## Work instruction
Nothing may be left out or changed. Print every entry.

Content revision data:
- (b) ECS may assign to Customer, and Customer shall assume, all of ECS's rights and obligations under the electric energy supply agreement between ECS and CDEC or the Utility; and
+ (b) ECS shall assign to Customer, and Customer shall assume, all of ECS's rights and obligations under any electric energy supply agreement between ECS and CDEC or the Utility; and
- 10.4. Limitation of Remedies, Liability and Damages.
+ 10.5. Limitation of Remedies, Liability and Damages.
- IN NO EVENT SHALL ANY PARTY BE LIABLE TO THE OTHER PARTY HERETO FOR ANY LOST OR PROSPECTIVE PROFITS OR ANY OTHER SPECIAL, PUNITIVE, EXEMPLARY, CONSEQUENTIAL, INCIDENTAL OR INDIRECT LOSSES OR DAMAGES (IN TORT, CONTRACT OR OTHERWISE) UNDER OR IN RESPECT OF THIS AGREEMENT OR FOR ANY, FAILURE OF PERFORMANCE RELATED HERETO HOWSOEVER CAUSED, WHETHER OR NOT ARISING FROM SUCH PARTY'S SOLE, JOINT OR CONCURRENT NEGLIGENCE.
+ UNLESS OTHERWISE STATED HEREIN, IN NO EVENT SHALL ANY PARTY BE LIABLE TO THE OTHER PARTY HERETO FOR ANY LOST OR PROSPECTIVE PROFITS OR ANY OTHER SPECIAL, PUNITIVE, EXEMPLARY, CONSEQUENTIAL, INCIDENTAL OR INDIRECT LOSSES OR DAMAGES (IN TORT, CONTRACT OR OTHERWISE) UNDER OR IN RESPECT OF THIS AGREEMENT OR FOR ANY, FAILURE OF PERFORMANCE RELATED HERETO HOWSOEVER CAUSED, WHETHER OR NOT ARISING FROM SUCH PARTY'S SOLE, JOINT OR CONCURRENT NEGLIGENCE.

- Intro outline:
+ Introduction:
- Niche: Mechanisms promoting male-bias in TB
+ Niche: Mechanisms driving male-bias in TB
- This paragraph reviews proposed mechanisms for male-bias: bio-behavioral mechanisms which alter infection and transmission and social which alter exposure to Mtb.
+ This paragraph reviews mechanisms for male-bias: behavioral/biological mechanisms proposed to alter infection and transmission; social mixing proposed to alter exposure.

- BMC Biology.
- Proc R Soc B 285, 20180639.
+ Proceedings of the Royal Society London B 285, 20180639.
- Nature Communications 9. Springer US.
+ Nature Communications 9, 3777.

## Response area
- (b) ECS may assign to Customer, and Customer shall assume, all of ECS's rights and obligations under the electric energy supply agreement between ECS and CDEC or the Utility; and
+ (b) ECS shall assign to Customer, and Customer shall assume, all of ECS's rights and obligations under any electric energy supply agreement between ECS and CDEC or the Utility; and
- 10.4. Limitation of Remedies, Liability and Damages.
+ 10.5. Limitation of Remedies, Liability and Damages.
- IN NO EVENT SHALL ANY PARTY BE LIABLE TO THE OTHER PARTY HERETO FOR ANY LOST OR PROSPECTIVE PROFITS OR ANY OTHER SPECIAL, PUNITIVE, EXEMPLARY, CONSEQUENTIAL, INCIDENTAL OR INDIRECT LOSSES OR DAMAGES (IN TORT, CONTRACT OR OTHERWISE) UNDER OR IN RESPECT OF THIS AGREEMENT OR FOR ANY, FAILURE OF PERFORMANCE RELATED HERETO HOWSOEVER CAUSED, WHETHER OR NOT ARISING FROM SUCH PARTY'S SOLE, JOINT OR CONCURRENT NEGLIGENCE.
+ UNLESS OTHERWISE STATED HEREIN, IN NO EVENT SHALL ANY PARTY BE LIABLE TO THE OTHER PARTY HERETO FOR ANY LOST OR PROSPECTIVE PROFITS OR ANY OTHER SPECIAL, PUNITIVE, EXEMPLARY, CONSEQUENTIAL, INCIDENTAL OR INDIRECT LOSSES OR DAMAGES (IN TORT, CONTRACT OR OTHERWISE) UNDER OR IN RESPECT OF THIS AGREEMENT OR FOR ANY, FAILURE OF PERFORMANCE RELATED HERETO HOWSOEVER CAUSED, WHETHER OR NOT ARISING FROM SUCH PARTY'S SOLE, JOINT OR CONCURRENT NEGLIGENCE.

- Intro outline:
+ Introduction:
- Niche: Mechanisms promoting male-bias in TB
+ Niche: Mechanisms driving male-bias in TB
- This paragraph reviews proposed mechanisms for male-bias: bio-behavioral mechanisms which alter infection and transmission and social which alter exposure to Mtb.
+ This paragraph reviews mechanisms for male-bias: behavioral/biological mechanisms proposed to alter infection and transmission; social mixing proposed to alter exposure.

- BMC Biology.
- Proc R Soc B 285, 20180639.
+ Proceedings of the Royal Society London B 285, 20180639.
- Nature Communications 9. Springer US.
+ Nature Communications 9, 3777.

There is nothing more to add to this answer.